Un altro progetto di tutela e monitoraggio delle tartarughe, probabilmente tra i più importanti in Brasile, è il cosiddetto TAMAR. Si tratta di un monitoraggio delle tartarughe in modo tale che si possano capire le rotte marine e garantire il compimento del loro ciclo riproduttivo. Secondo una ricerca condotta dai volontari del TAMAR, si stima che di mille neonati soltanto due riescano a raggiungere l'età per riprodursi, a causa di numerose minacce naturali, a cui bisogna aggiungere quelle causate dall’uomo: è il caso delle reti utilizzate nell’industria ittica o nella pesca illegale e dei rifiuti che possono essere letali quando ingeriti (plastica, filo da pesca, ecc) - maggiori informazioni sono raccolte nello studio effettuato dal Blue Ventures Conservation di Londra e del Dipartimento di Biologia e Scienze Ambientali della University of Exeter di Penryn pubblicato su Diversity and Distributions.

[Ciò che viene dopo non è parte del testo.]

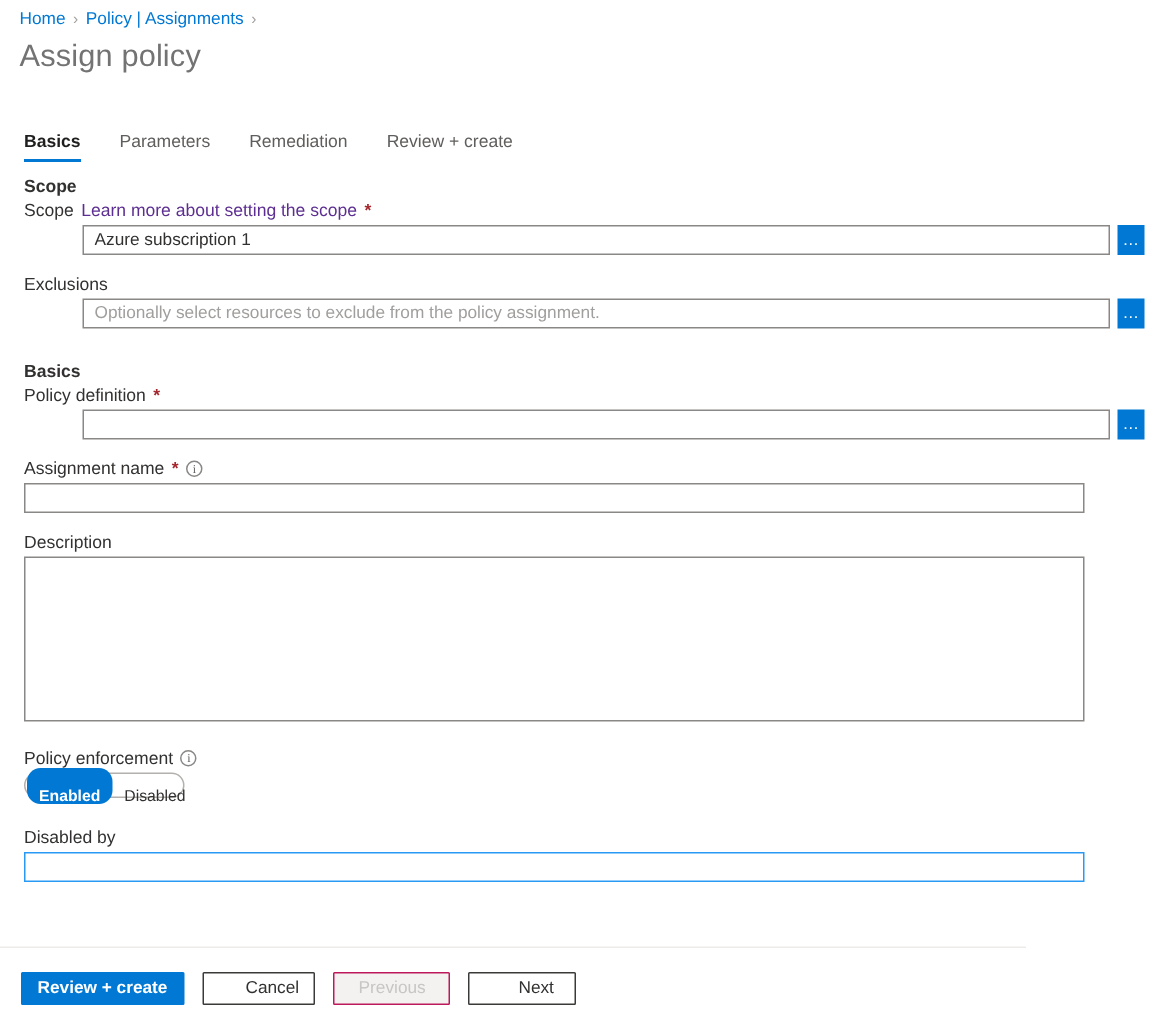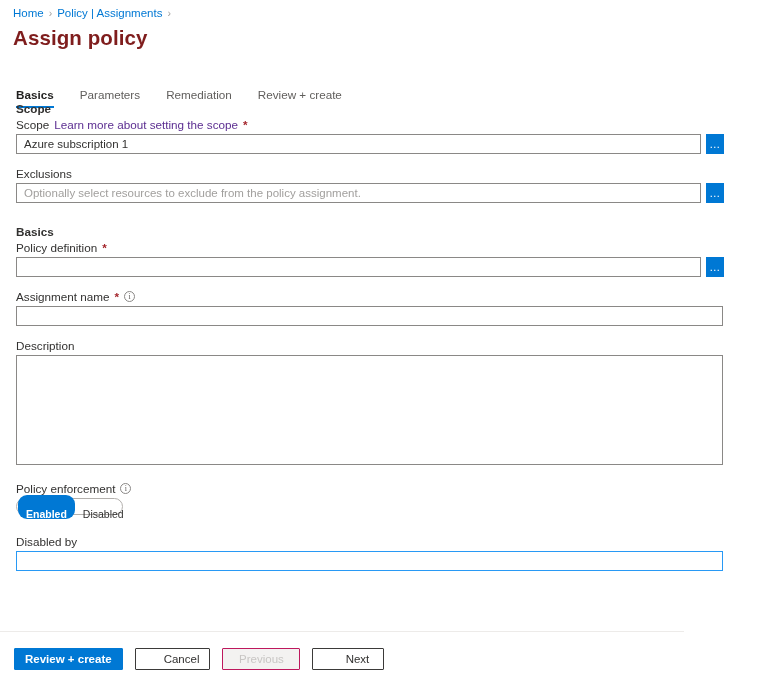--- a/index.html
+++ b/index.html
@@ -33,22 +33,22 @@
   .crumb-sep {
     color: #a19f9d;
     font-size: 10.5px;
   }
 
   
   .page-title {
     position: absolute;
     left: 13px; top: 26px;
     font-size: 20.5px;
-    font-weight: 700;
-    color: #7f1d1d;
+    font-weight: 400;
+    color: #737373;
     letter-spacing: 0.1px;
   }
 
   
   .tabs {
     position: absolute;
     left: 16px; top: 88px;
     display: flex;
     gap: 0px;
     font-size: 11.7px;
@@ -65,21 +65,21 @@
   .tab.active { color: #201f1e; font-weight: 600; }
   .tab.active::after {
     content: "";
     position: absolute;
     left: 0; right: 13px; bottom: 0;
     height: 2.5px;
     background: #0078d4;
   }
 
   
-  .form { position: absolute; left: 16px; top: 102px; width: 750px; }
+  .form { position: absolute; left: 16px; top: 118px; width: 750px; }
 
   .section-head {
     font-size: 11.7px;
     font-weight: 700;
     color: #323130;
     margin-bottom: 3px;
   }
   .field-label {
     font-size: 11.7px;
     color: #323130;
@@ -118,21 +118,21 @@
     font-size: 11.5px;
     font-family: "Liberation Sans", sans-serif;
     color: #323130;
     padding: 0 7px;
     outline: none;
     width: 100%;
   }
   .txtbox::placeholder { color: #a19f9d; }
   .txtbox.focused { border: 1px solid #2899f5; }
 
-  .w-short { width: 685px; }
+  .w-short { width: 685px; margin-left: 39px; }
   .w-full  { width: 707px; }
 
   .ellipsis-btn {
     width: 18px;
     height: 20px;
     background: #0078d4;
     border: none;
     cursor: pointer;
     display: flex;
     align-items: center;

In Europa, l’UE finanzia i vari progetti di sostenibilità e protezione ambientali con il programma LIFE, in cui rientra anche il programma LIFE+. In Italia è stato creato il progetto TartaLife, cofinanziato dal Ministero delle Politiche Agricole Alimentari e Forestali - Direzione Generale Pesca e dalla Regione Marche, che coinvolge quindici regioni italiane e punta alla protezione, sensibilizzazione della popolazione locale e recupero di esemplari gravemente feriti o infermi. Nonostante tutti gli sforzi di queste realtà, resta ancora molto da fare per esser certi che questi animali possano sopravvivere ai rischi provocati dall’azione umana.